• Aim of the task
Every record below should be retyped exactly, and no picture should appear in the copy.

[Items from a dataset]
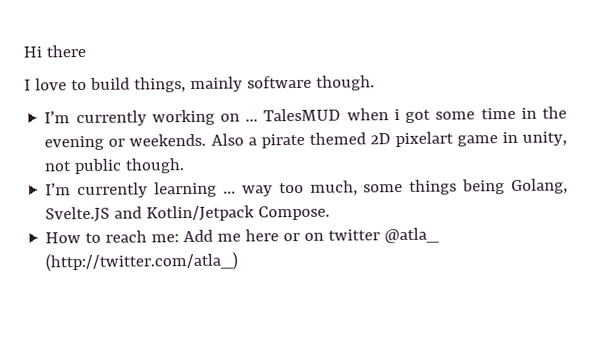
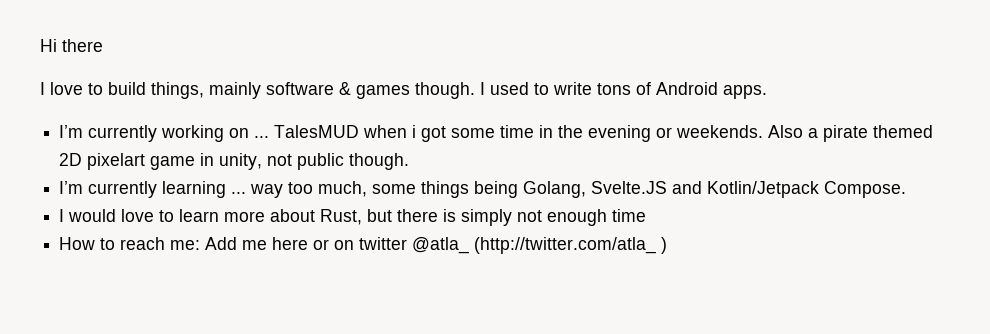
[315,75,375,91] though. -> [339,82,767,99] & games though. I used to write tons of Android apps.
(331, 213) none -> [59,209,647,226] // I would love to learn more about Rust, but there is simply not enough time
[45,251,239,272] (http://twitter.com/atla_) -> [474,237,668,254] (http://twitter.com/atla_ )

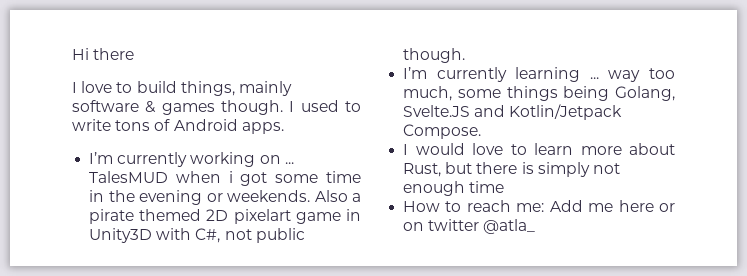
[219,153,263,170] unity, -> [89,228,221,243] Unity3D with C#,
[474,237,668,254] (http://twitter.com/atla_ ) -> (536, 226) none

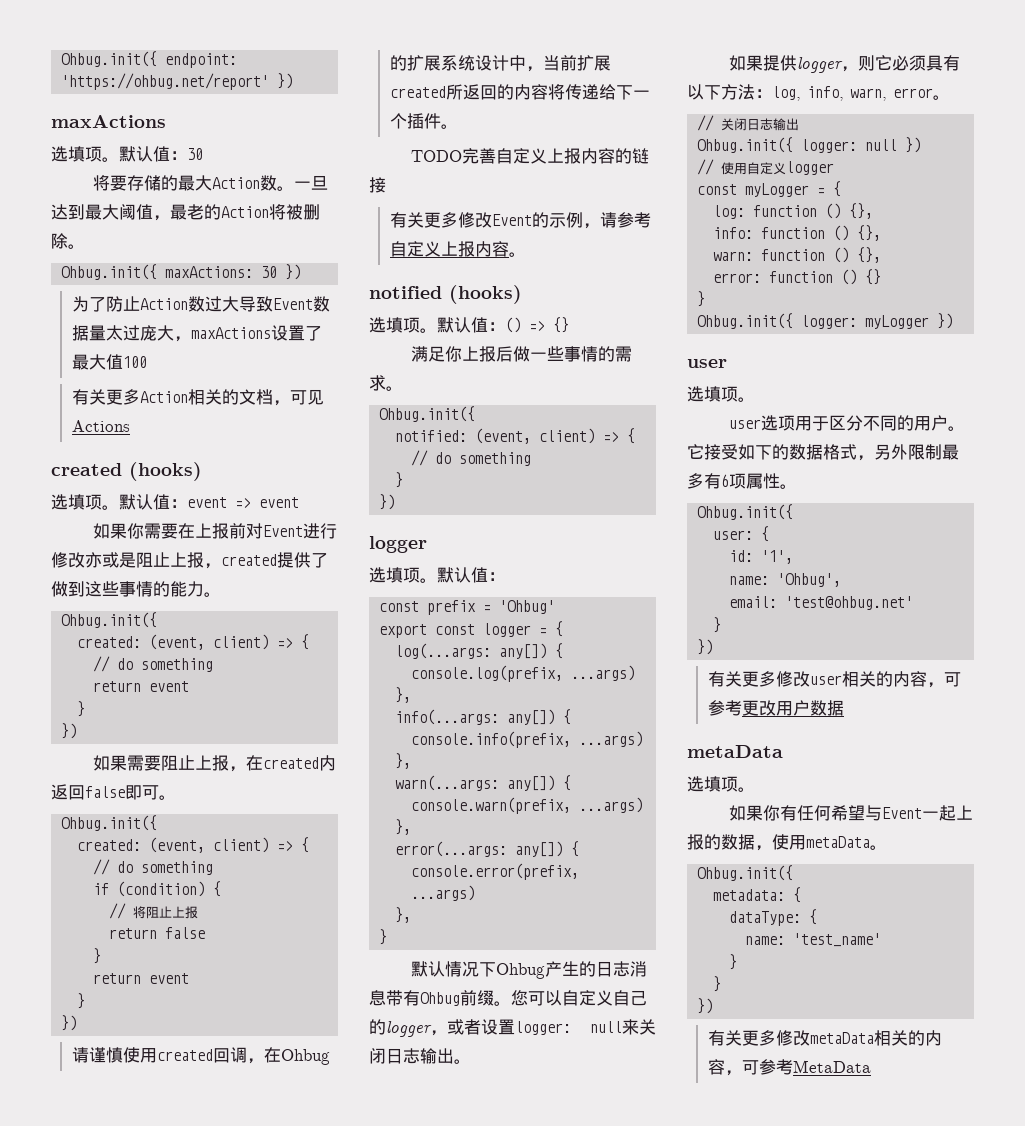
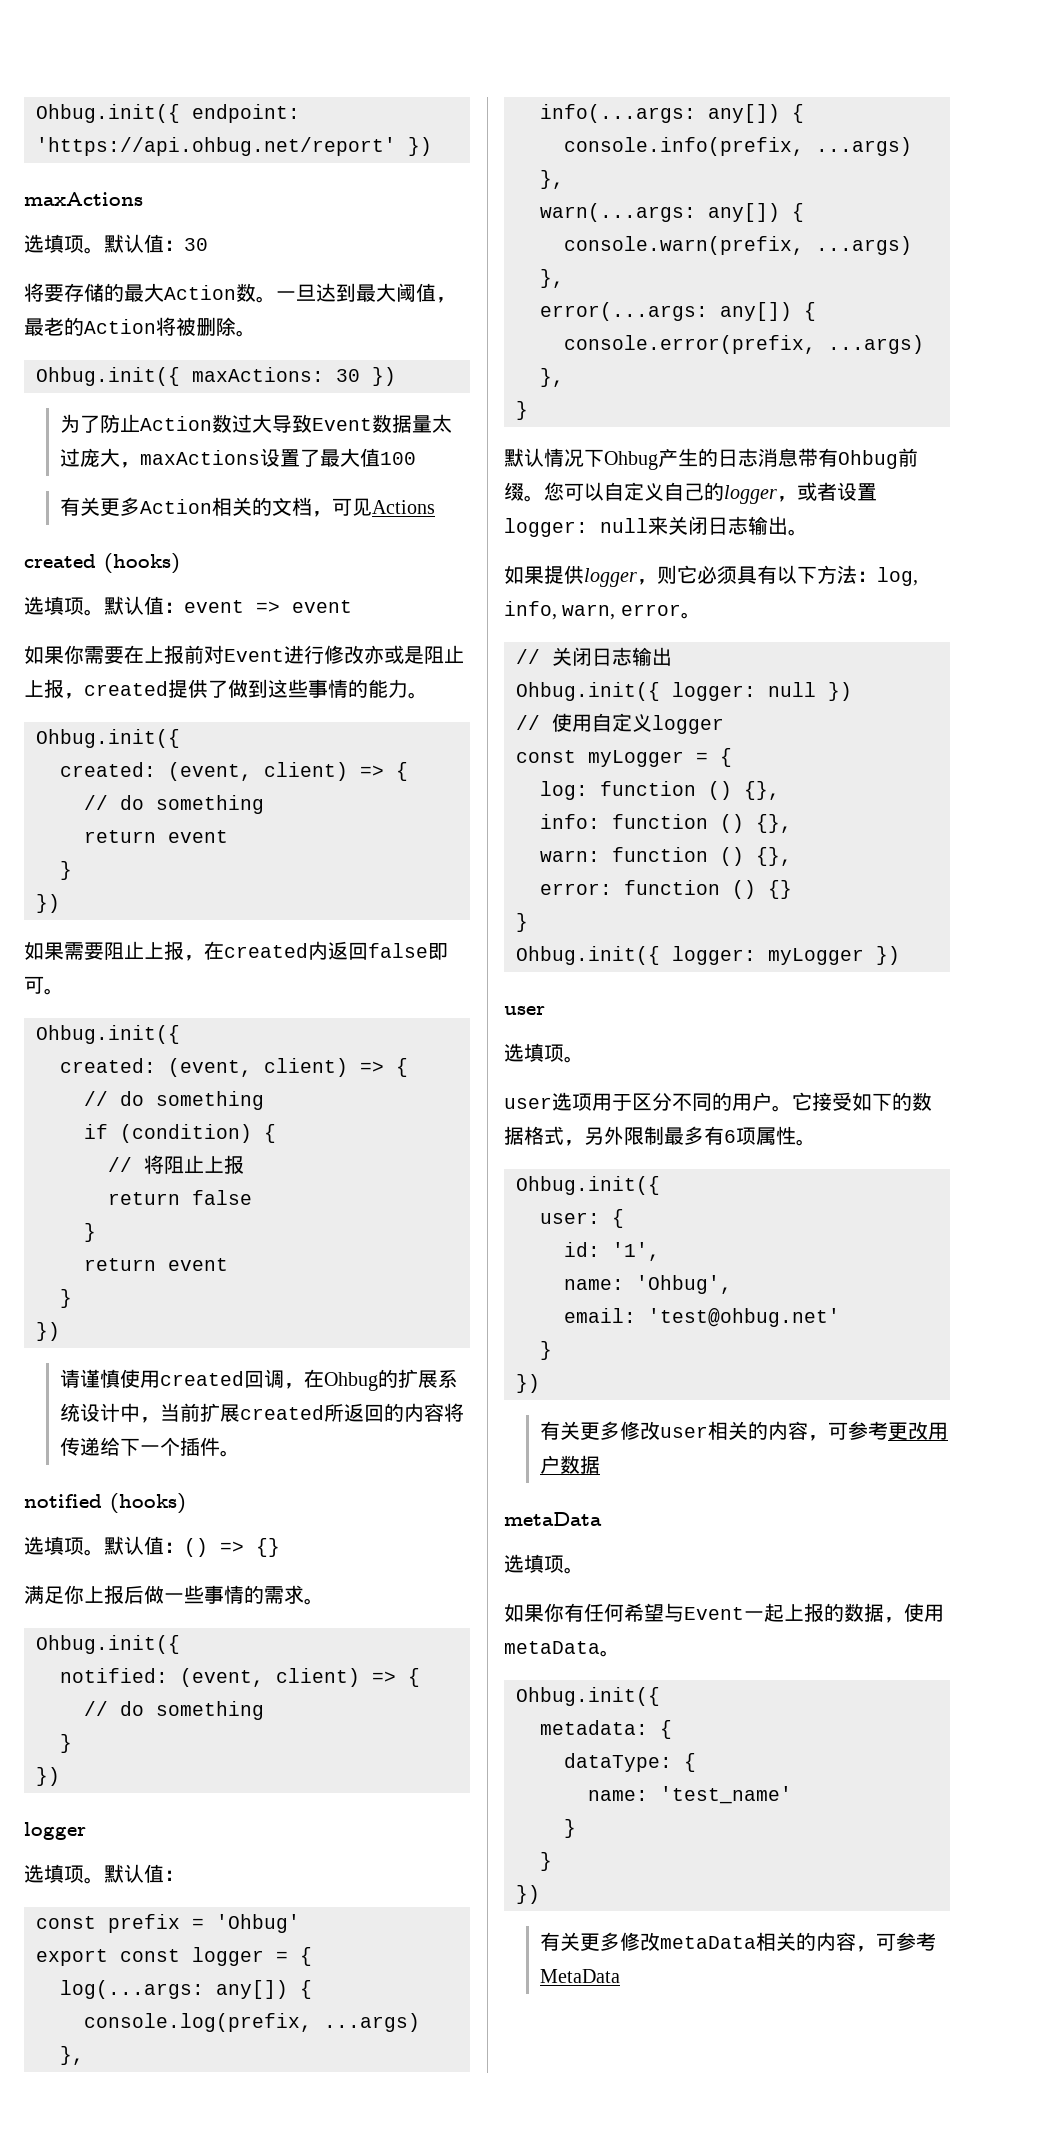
[61,73,270,90] 'https://ohbug.net/report' -> [36,137,396,156] 'https://api.ohbug.net/report'
[410,148,649,164] [369,177,386,193] [389,212,651,229] [389,241,526,257] // TODO完善自定义上报内容的链接 // 有关更多修改Event的示例，请参考自定义上报内容。 -> (241, 1453) none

• Completed task
[315,75,375,91] though. -> [339,82,767,99] & games though. I used to write tons of Android apps.
(331, 213) none -> [59,209,647,226] // I would love to learn more about Rust, but there is simply not enough time
[45,251,239,272] (http://twitter.com/atla_) -> [474,237,668,254] (http://twitter.com/atla_ )

[219,153,263,170] unity, -> [89,228,221,243] Unity3D with C#,
[474,237,668,254] (http://twitter.com/atla_ ) -> (536, 226) none

[61,73,270,90] 'https://ohbug.net/report' -> [36,137,396,156] 'https://api.ohbug.net/report'
[410,148,649,164] [369,177,386,193] [389,212,651,229] [389,241,526,257] // TODO完善自定义上报内容的链接 // 有关更多修改Event的示例，请参考自定义上报内容。 -> (241, 1453) none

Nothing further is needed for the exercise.